START Provided material

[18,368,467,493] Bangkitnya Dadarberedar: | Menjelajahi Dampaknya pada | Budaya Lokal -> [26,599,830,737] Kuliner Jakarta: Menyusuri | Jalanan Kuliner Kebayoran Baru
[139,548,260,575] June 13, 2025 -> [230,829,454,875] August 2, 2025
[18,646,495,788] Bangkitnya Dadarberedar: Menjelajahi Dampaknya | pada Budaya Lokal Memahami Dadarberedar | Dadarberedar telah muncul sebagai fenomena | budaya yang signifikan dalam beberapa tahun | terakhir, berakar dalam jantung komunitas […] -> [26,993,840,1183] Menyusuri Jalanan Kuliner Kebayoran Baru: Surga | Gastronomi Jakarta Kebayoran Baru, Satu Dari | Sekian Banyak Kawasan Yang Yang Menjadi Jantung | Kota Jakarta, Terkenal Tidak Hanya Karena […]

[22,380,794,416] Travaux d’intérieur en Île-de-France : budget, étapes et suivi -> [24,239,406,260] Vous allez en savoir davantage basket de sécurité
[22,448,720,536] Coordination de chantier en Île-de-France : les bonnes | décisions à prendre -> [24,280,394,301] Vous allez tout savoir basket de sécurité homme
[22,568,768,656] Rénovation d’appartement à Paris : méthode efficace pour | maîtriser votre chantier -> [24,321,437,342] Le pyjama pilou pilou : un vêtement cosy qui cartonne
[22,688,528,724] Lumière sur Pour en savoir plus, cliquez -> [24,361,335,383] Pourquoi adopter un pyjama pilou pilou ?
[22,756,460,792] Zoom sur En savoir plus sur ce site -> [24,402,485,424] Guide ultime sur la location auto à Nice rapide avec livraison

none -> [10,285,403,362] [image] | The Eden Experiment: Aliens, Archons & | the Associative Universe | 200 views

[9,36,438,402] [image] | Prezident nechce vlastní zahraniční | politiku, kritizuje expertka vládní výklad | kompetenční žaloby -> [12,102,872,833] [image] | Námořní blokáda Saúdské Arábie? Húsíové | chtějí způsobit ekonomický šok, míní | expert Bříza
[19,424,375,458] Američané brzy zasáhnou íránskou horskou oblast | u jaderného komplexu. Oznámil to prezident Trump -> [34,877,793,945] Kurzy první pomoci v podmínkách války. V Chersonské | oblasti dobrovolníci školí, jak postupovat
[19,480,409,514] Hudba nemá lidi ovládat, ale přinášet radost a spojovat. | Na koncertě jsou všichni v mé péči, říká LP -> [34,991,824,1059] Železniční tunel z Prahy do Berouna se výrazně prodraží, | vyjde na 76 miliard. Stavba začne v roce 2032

END Provided material

## Task details
Go through the data and return every record exactly.

## The answer
[18,368,467,493] Bangkitnya Dadarberedar: | Menjelajahi Dampaknya pada | Budaya Lokal -> [26,599,830,737] Kuliner Jakarta: Menyusuri | Jalanan Kuliner Kebayoran Baru
[139,548,260,575] June 13, 2025 -> [230,829,454,875] August 2, 2025
[18,646,495,788] Bangkitnya Dadarberedar: Menjelajahi Dampaknya | pada Budaya Lokal Memahami Dadarberedar | Dadarberedar telah muncul sebagai fenomena | budaya yang signifikan dalam beberapa tahun | terakhir, berakar dalam jantung komunitas […] -> [26,993,840,1183] Menyusuri Jalanan Kuliner Kebayoran Baru: Surga | Gastronomi Jakarta Kebayoran Baru, Satu Dari | Sekian Banyak Kawasan Yang Yang Menjadi Jantung | Kota Jakarta, Terkenal Tidak Hanya Karena […]

[22,380,794,416] Travaux d’intérieur en Île-de-France : budget, étapes et suivi -> [24,239,406,260] Vous allez en savoir davantage basket de sécurité
[22,448,720,536] Coordination de chantier en Île-de-France : les bonnes | décisions à prendre -> [24,280,394,301] Vous allez tout savoir basket de sécurité homme
[22,568,768,656] Rénovation d’appartement à Paris : méthode efficace pour | maîtriser votre chantier -> [24,321,437,342] Le pyjama pilou pilou : un vêtement cosy qui cartonne
[22,688,528,724] Lumière sur Pour en savoir plus, cliquez -> [24,361,335,383] Pourquoi adopter un pyjama pilou pilou ?
[22,756,460,792] Zoom sur En savoir plus sur ce site -> [24,402,485,424] Guide ultime sur la location auto à Nice rapide avec livraison

none -> [10,285,403,362] [image] | The Eden Experiment: Aliens, Archons & | the Associative Universe | 200 views

[9,36,438,402] [image] | Prezident nechce vlastní zahraniční | politiku, kritizuje expertka vládní výklad | kompetenční žaloby -> [12,102,872,833] [image] | Námořní blokáda Saúdské Arábie? Húsíové | chtějí způsobit ekonomický šok, míní | expert Bříza
[19,424,375,458] Američané brzy zasáhnou íránskou horskou oblast | u jaderného komplexu. Oznámil to prezident Trump -> [34,877,793,945] Kurzy první pomoci v podmínkách války. V Chersonské | oblasti dobrovolníci školí, jak postupovat
[19,480,409,514] Hudba nemá lidi ovládat, ale přinášet radost a spojovat. | Na koncertě jsou všichni v mé péči, říká LP -> [34,991,824,1059] Železniční tunel z Prahy do Berouna se výrazně prodraží, | vyjde na 76 miliard. Stavba začne v roce 2032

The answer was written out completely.